Sichere Nutzung von Infrarotheizern in chemischen Bereichen
Wenn Sie Infrarotheizer in Bereichen zum chemischen Reinigen verwenden, wissen Sie bereits, dass das für die Ausrüstung eine echte Herausforderung darstellt. Es gibt brennbare Dämpfe sowie korrosive Stoffe, die alles zerstören können.
Herkömmliche Quarzröhren eignen sich hier nicht. Sie brechen entweder unter dem chemischen Druck oder – noch schlimmer – führt ein undichter Verschluss dazu, dass der Heizer zu einer Brandquelle wird. Das ist sicherlich nicht das, was man in einer solch instabilen Umgebung möchte. Um dieses Problem zu lösen, umhüllen wir die Heizelemente mit speziellen Gehäusen, die die Atmosphäre sowie die Heizelemente voneinander trennen.
Sichere Abdichtung
Wir platzieren die Infrarotheizelemente in Gehäuse aus Materialien, die einfach nicht mit Chemikalien reagieren. Dabei handelt es sich um flammsicheres Glas oder Legierungen, die keine Funken erzeugen.
Aber das Problem liegt oft bei den Abdichtungen. Um das zu verhindern, verwenden wir Hochtemperatur-Fluorkarbon-Dichtungen. Diese verhindern, dass die schädlichen Dämpfe in das elektrische Gehäuse dringen. Wenn in Ihrem Betrieb viele Lösungsmittel verwendet werden, sollten Sie diese Dichtungen alle sechs Monate überprüfen. Das ist eine kleine Geste, die große Probleme verhindert.
Keine Vermutungen mehr bezüglich der Temperatur
Die eigentliche Gefahr besteht darin, dass die Temperaturen zu hoch werden.
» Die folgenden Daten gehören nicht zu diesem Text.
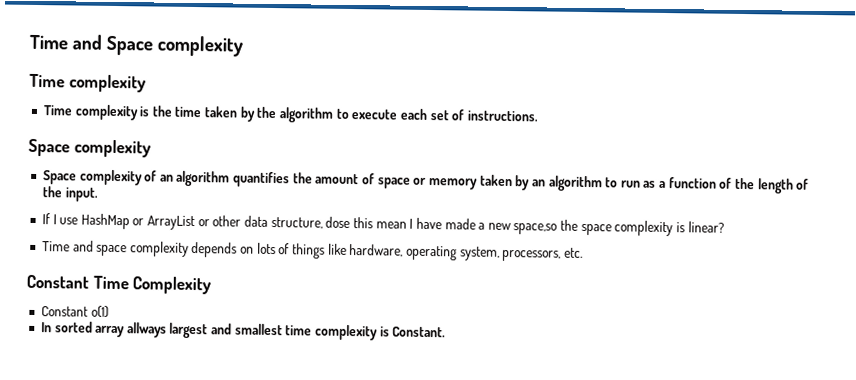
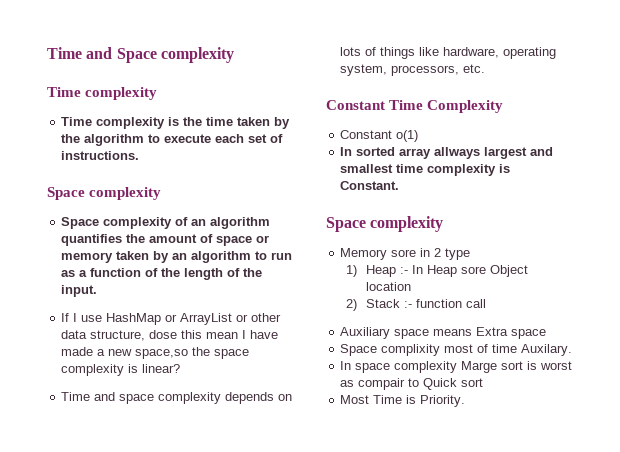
(447, 332) none -> [326,216,444,232] [340,248,471,260] [345,265,528,277] [365,282,411,291] [345,299,486,311] [340,327,547,339] [340,344,573,356] [340,361,573,373] [340,378,484,390] [340,395,466,407] // Space complexity // Memory sore in 2 type // 1) Heap :- In Heap sore Object location // 2) Stack :- function call // Auxiliary space means Extra space // Space complixity most of time Auxilary. // In space complexity Marge sort is worst as compair to Quick sort // Most Time is Priority.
Wenn die Chemikalien ihren Siedepunkt erreichen, entsteht ein ernstes Problem.
Anstatt auf das Beste zu hoffen oder ständig einen Thermometer zur Hand zu haben, integrieren wir Intelligente Sensoren direkt in die Gehäuse. Diese überwachen die Oberflächentemperatur des Gehäuses in Echtzeit. Wenn die Temperatur die Sicherheitsgrenze überschreitet, schaltet sich das System automatisch ab. Es ist beruhigend zu wissen, dass die Ausrüstung selbst auf ihre Sicherheit achtet.
Der Kompromiss
Natürlich erhöht diese Art von Schutzmaßnahmen das Gewicht der Ausrüstung. Dadurch erreichen die Lampen nicht sofort ihre volle Temperatur – es gibt eine gewisse Verzögerung im Vergleich zu herkömmlichen Röhren. Sie müssen diesen zusätzlichen Zeitbedarf in Ihren Plan einbeziehen.
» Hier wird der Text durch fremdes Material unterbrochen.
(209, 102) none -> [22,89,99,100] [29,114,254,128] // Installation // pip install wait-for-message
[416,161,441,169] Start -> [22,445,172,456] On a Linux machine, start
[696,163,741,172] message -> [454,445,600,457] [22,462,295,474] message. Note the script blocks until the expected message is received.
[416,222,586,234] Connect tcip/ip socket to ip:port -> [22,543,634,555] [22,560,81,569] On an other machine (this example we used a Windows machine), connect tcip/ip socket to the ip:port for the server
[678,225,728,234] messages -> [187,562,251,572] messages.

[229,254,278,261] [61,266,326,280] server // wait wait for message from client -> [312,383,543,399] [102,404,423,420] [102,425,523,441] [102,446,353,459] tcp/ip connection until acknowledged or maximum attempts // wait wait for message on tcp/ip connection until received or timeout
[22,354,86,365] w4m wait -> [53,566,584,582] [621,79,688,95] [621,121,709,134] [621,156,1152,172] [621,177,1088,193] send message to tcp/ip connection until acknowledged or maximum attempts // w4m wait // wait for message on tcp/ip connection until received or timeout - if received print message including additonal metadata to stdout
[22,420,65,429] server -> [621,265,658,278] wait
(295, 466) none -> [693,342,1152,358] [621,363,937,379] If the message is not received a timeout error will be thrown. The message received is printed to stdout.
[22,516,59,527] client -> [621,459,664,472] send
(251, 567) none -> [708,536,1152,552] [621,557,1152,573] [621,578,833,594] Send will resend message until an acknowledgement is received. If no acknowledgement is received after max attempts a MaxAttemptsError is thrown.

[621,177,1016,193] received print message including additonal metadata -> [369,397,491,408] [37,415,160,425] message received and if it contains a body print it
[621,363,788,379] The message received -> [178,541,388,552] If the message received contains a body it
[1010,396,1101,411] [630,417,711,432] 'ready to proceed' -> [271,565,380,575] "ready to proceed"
Ist das etwas langsamer? Ja. Aber das ist immer noch viel besser, als wenn das System bereits nach kurzer Zeit ausgeht, sobald caustische Dämpfe auftreten. Wir entwickeln diese Geräte so, dass sie auch in extremen Bedingungen funktionieren können – während herkömmliche Heizgeräte bereits nach einer Woche kaputtgehen würden.